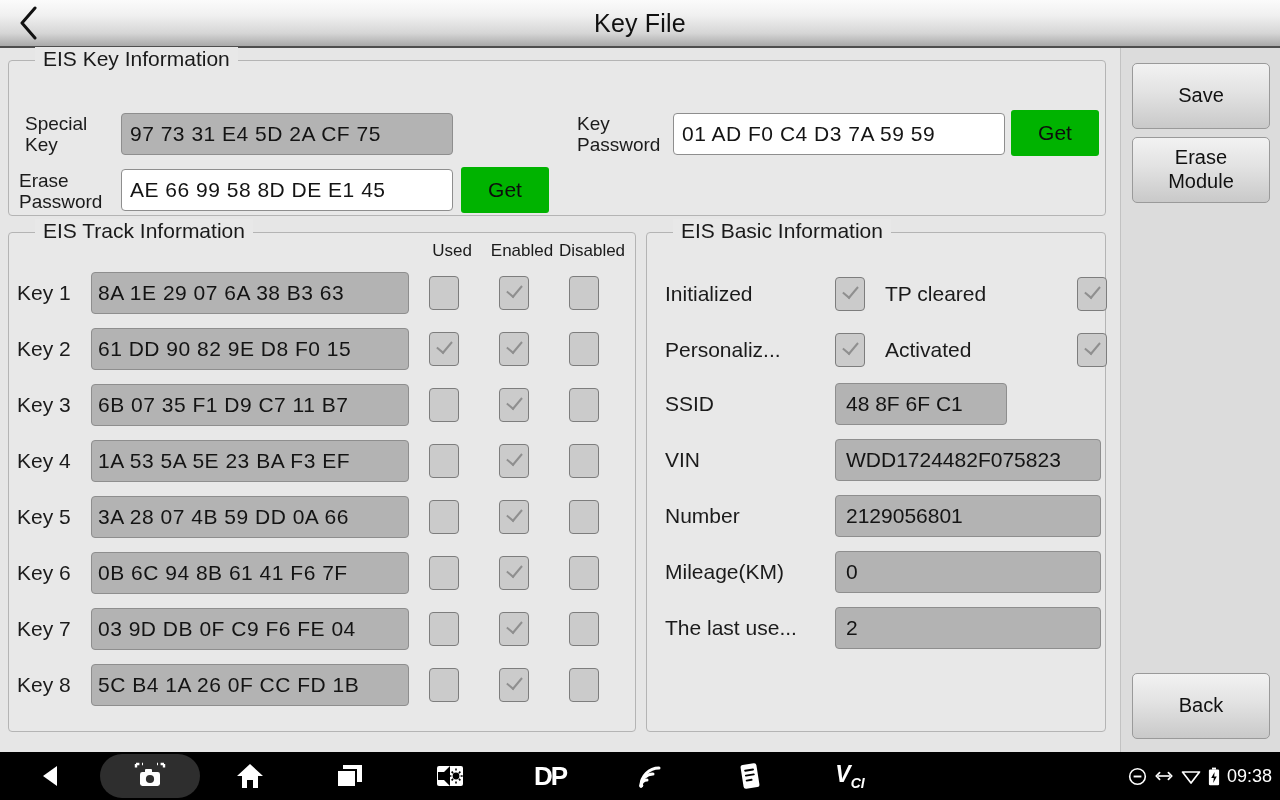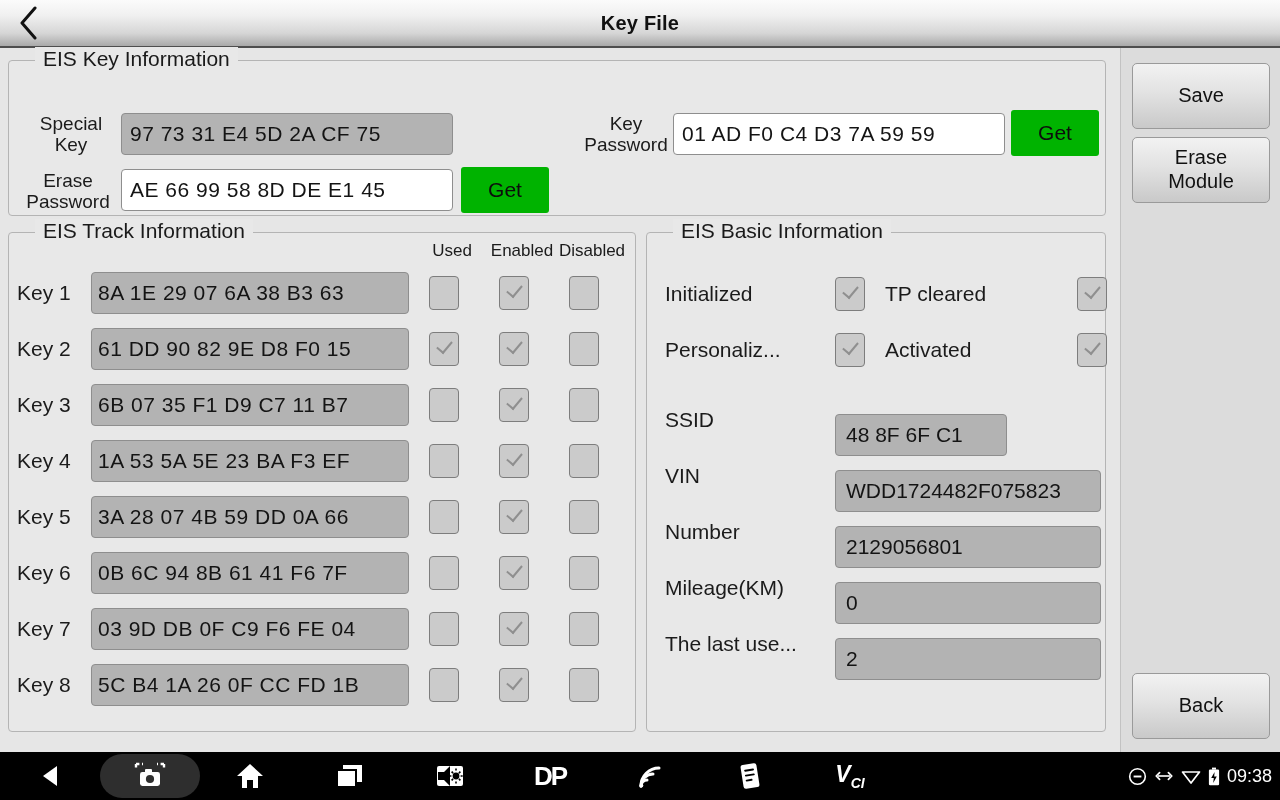"Key File" .title-text { font-size: 20px -> 25px; font-weight: bold -> normal }
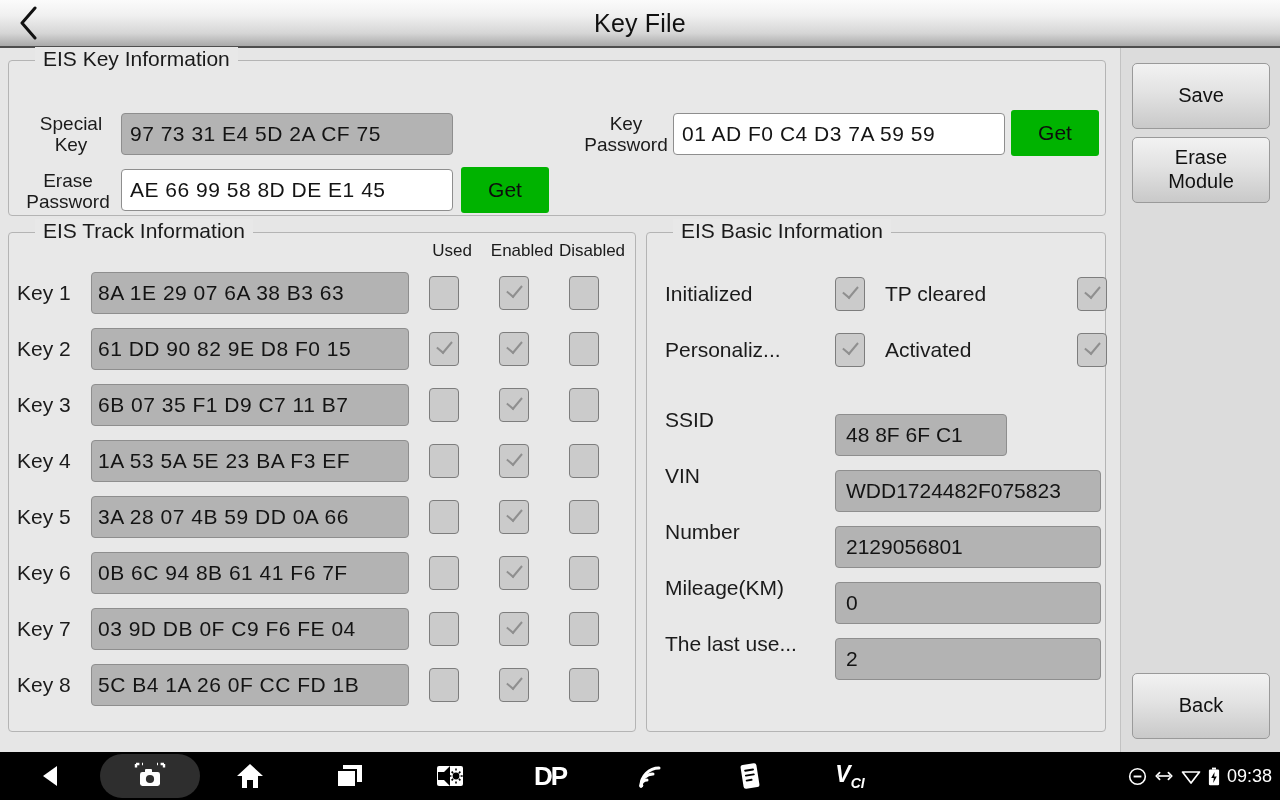"Special" .lbl { text-align: center -> none }
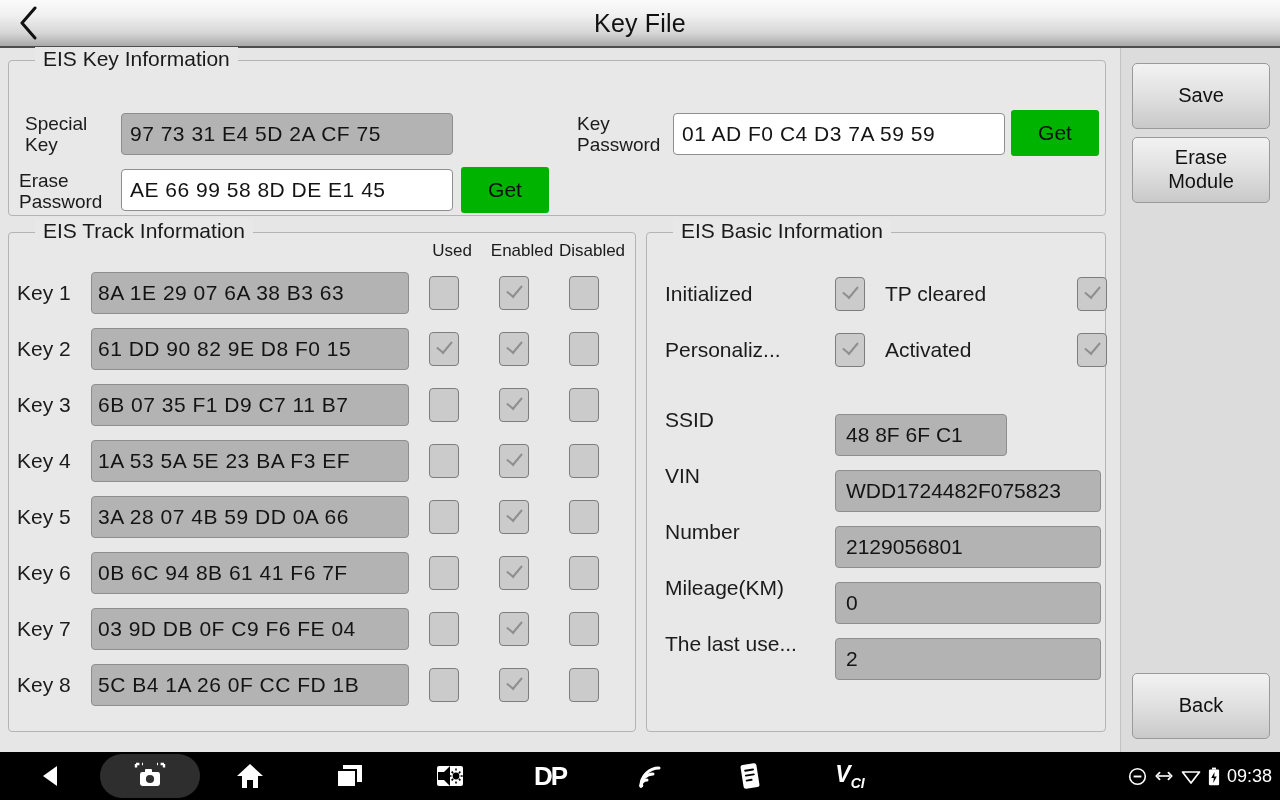"48 8F 6F C1" .bfield { margin-top: 31px -> none }
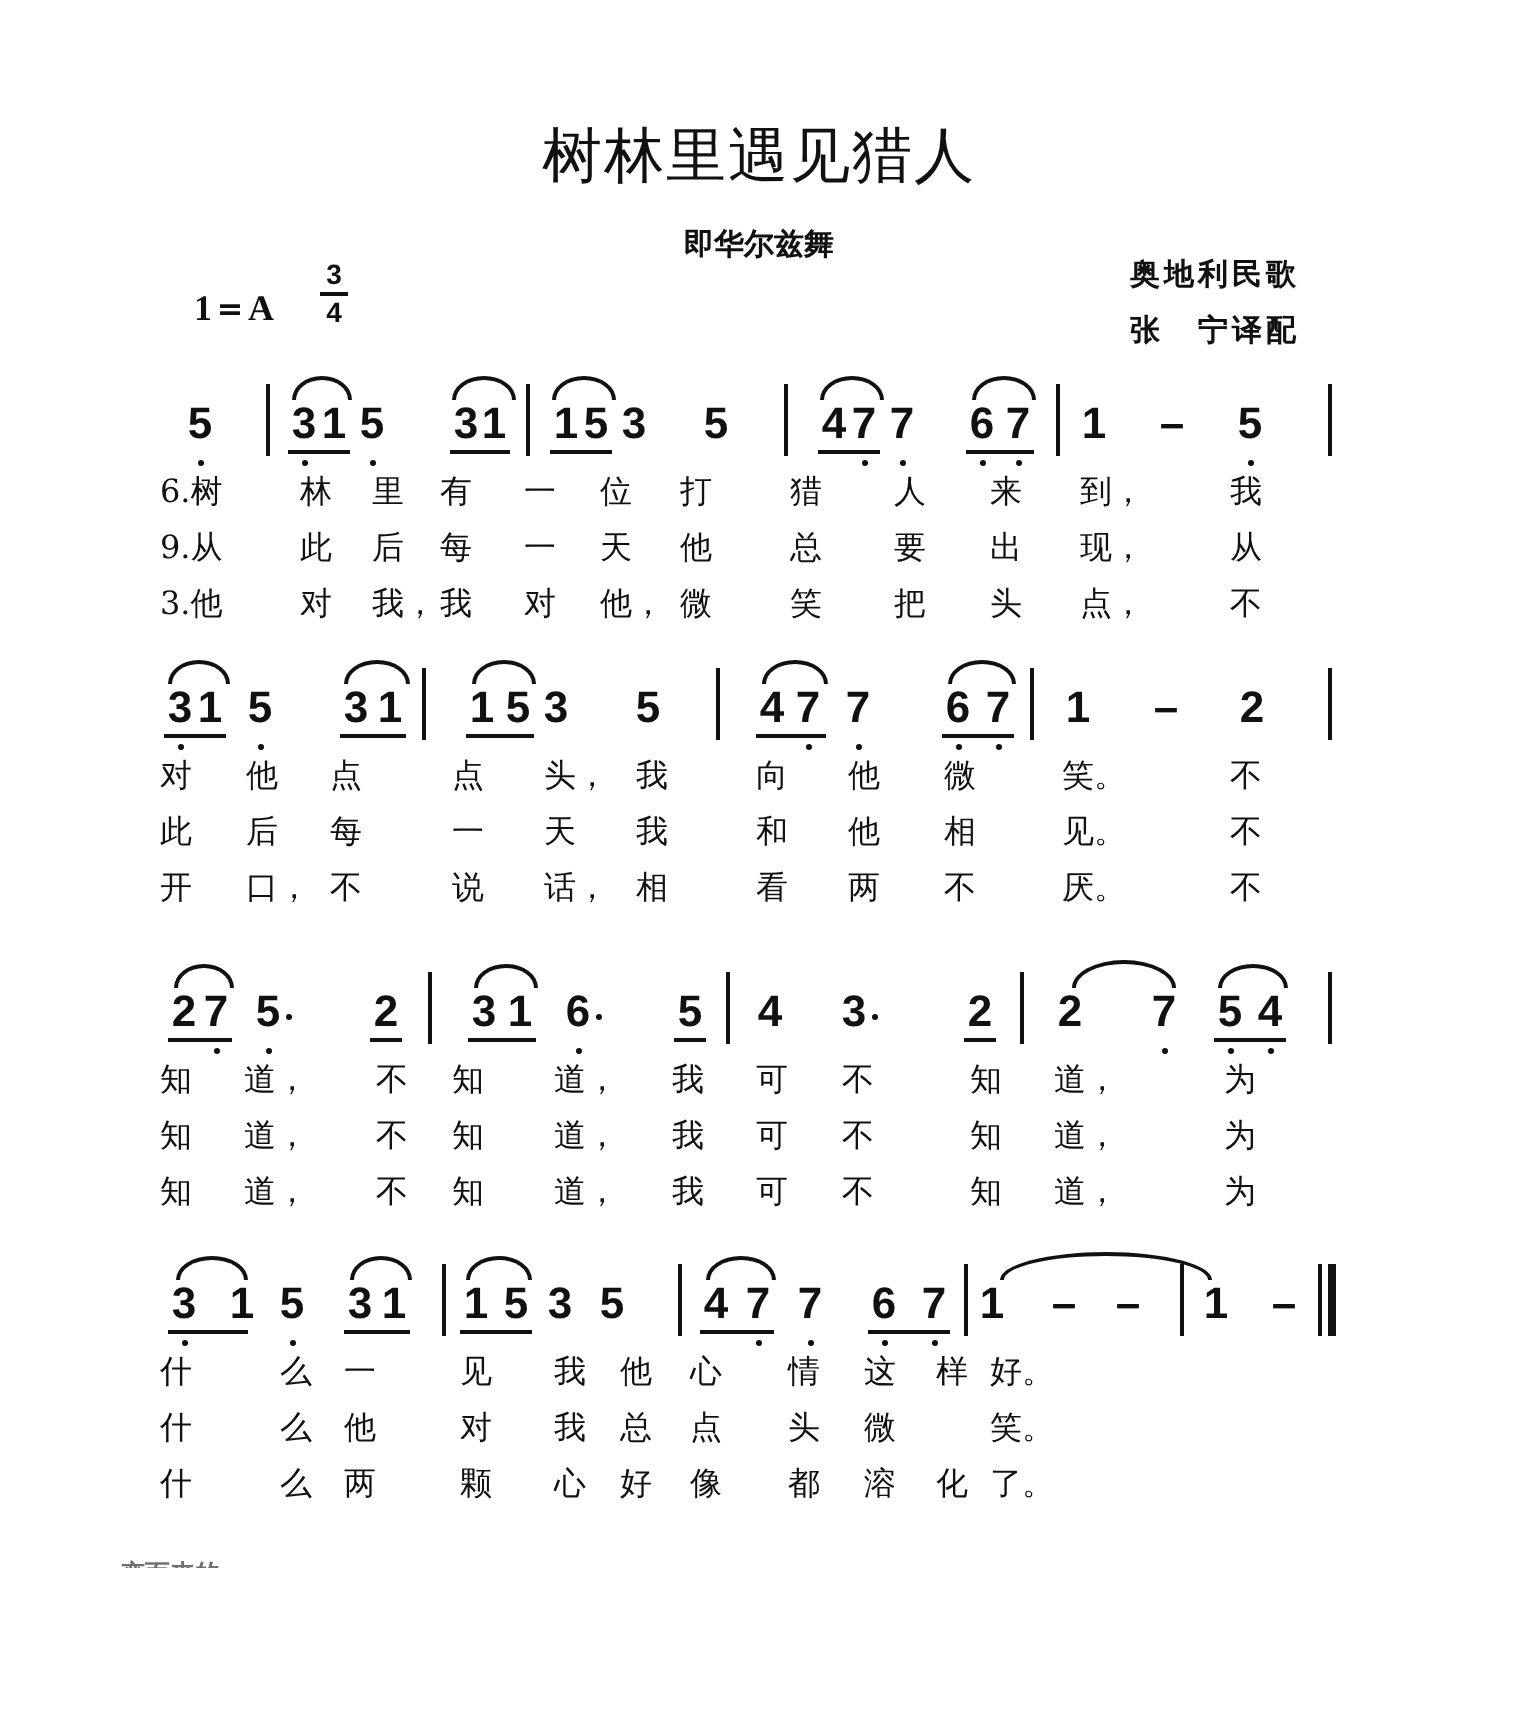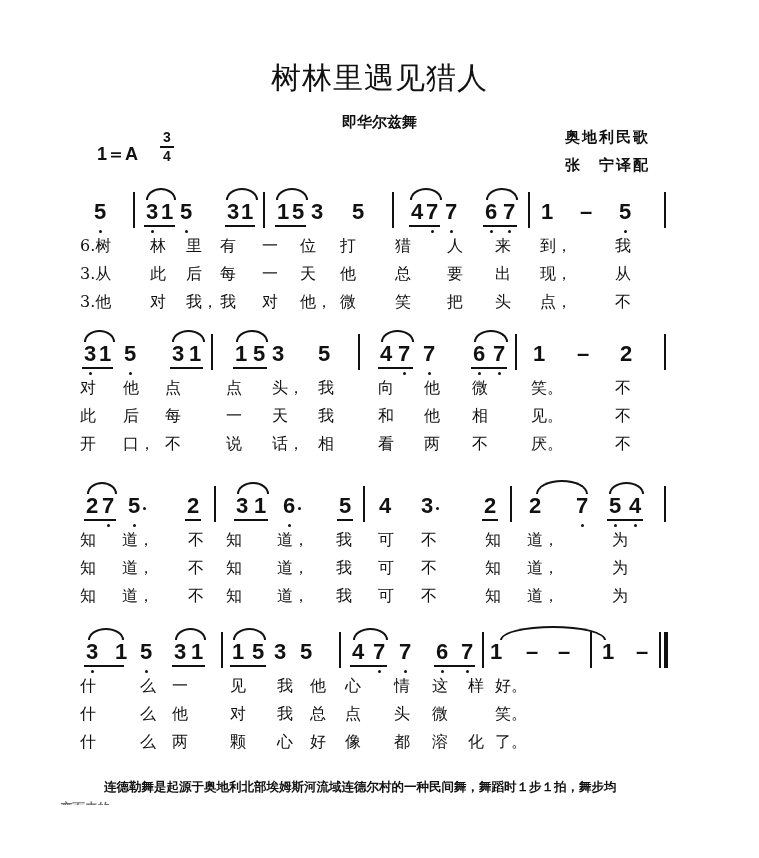"1＝A" .key { font-family: Liberation Sans, sans-serif -> Liberation Serif, serif }
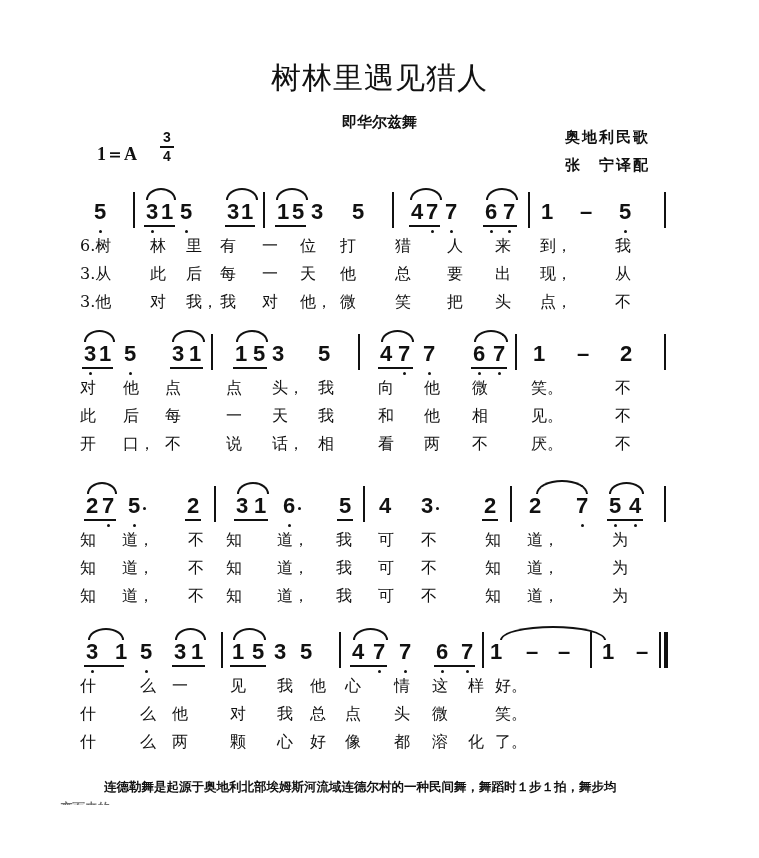"3.从" div.lyric { text: 3 -> 9 }
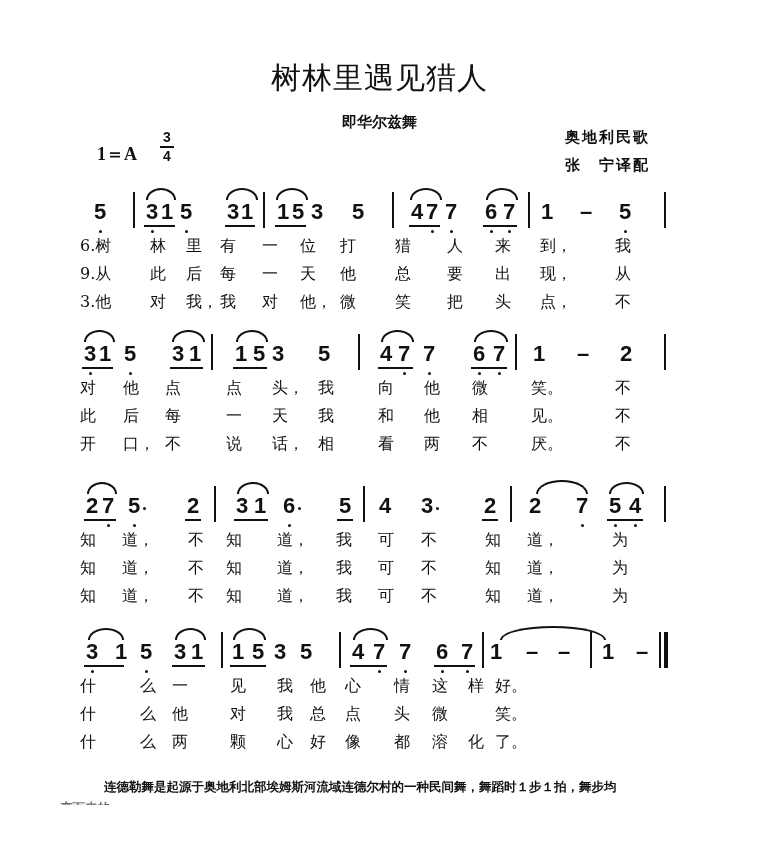"连德勒舞是起源于奥地利北部埃姆斯河流域连德尔村的一种民间舞，舞蹈时１步１拍，舞步" div { html: <div><span></span><span>连德勒舞是起源于奥地利北部埃姆斯河流域连德尔村的一种民间舞，舞蹈时１步１拍，舞步均</span></div> -> none }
————————
#### Assigned task
Copy exactly the lines that run from the one containing "margin-top: 31px ->" to the last line of the records, both included, and leave out every picture.

#### Written solution
"48 8F 6F C1" .bfield { margin-top: 31px -> none }
"1＝A" .key { font-family: Liberation Sans, sans-serif -> Liberation Serif, serif }
"3.从" div.lyric { text: 3 -> 9 }
"连德勒舞是起源于奥地利北部埃姆斯河流域连德尔村的一种民间舞，舞蹈时１步１拍，舞步" div { html: <div><span></span><span>连德勒舞是起源于奥地利北部埃姆斯河流域连德尔村的一种民间舞，舞蹈时１步１拍，舞步均</span></div> -> none }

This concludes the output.